The graph’s equation of the regression line is y = 0.1188e-0.008x. This equation is extremely useful as
it can predict the rate of decomposition at any given temperature. Specifically, ‘x’ acts as the temperature
value whereas ‘y’ represents the rate of decomposition (mL/min). For example if the temperature of catalase
was 60°C, the average rate would be 0.073511 mL/min, which is then rounded to 0.08 mL/min. Looking at
the optimum temperature, at 37°C, the rate of decomposition would lie exactly on the point 0.0883619464
Conclusion:
In conclusion, the graph (figure 4) above conveys how increasing the temperature of catalase
enzyme from mushrooms reduces the average rate of decomposition of H2O2. The graph is exponential and
negatively skewed displaying the data points continuously decrease at a non-linear trend.
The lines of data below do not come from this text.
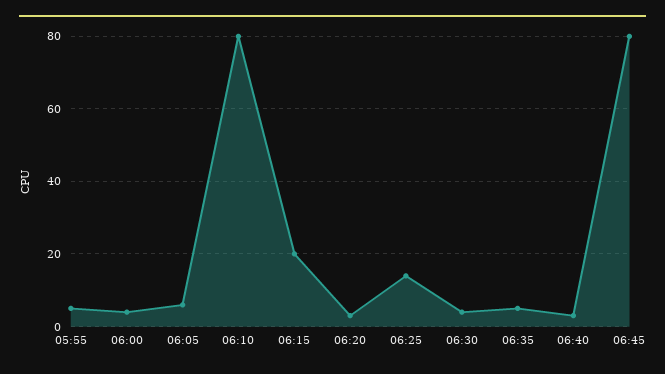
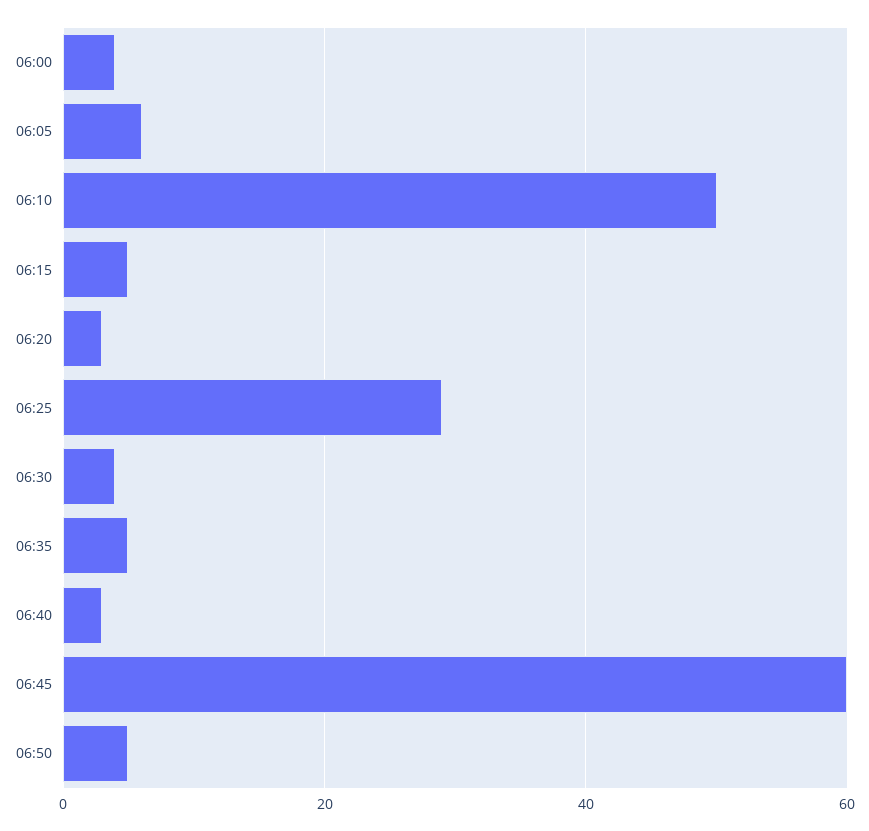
05:55: 5 -> none
06:10: 80 -> 50
06:15: 20 -> 5
06:25: 15 -> 30
06:45: 80 -> 60
06:50: none -> 5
There is no R2
(coefficient of determination) due to the non-linear, exponential graph where y = 0.1188e-0.008x is the
equation of the line of best fit. There is only one outlier present in the data (the 10°C increment) and this
leads to results that are not reliable. The error bars and inconsistencies in the results prove that the data,
through the raw and processed data table (figure 2 and 3), is unreliable. Additionally, the qualitative
observations that have been made are to support the understanding of the results. Also, through visuals and
descriptions, the experiment would be easier to process as these two factors are used as a guide.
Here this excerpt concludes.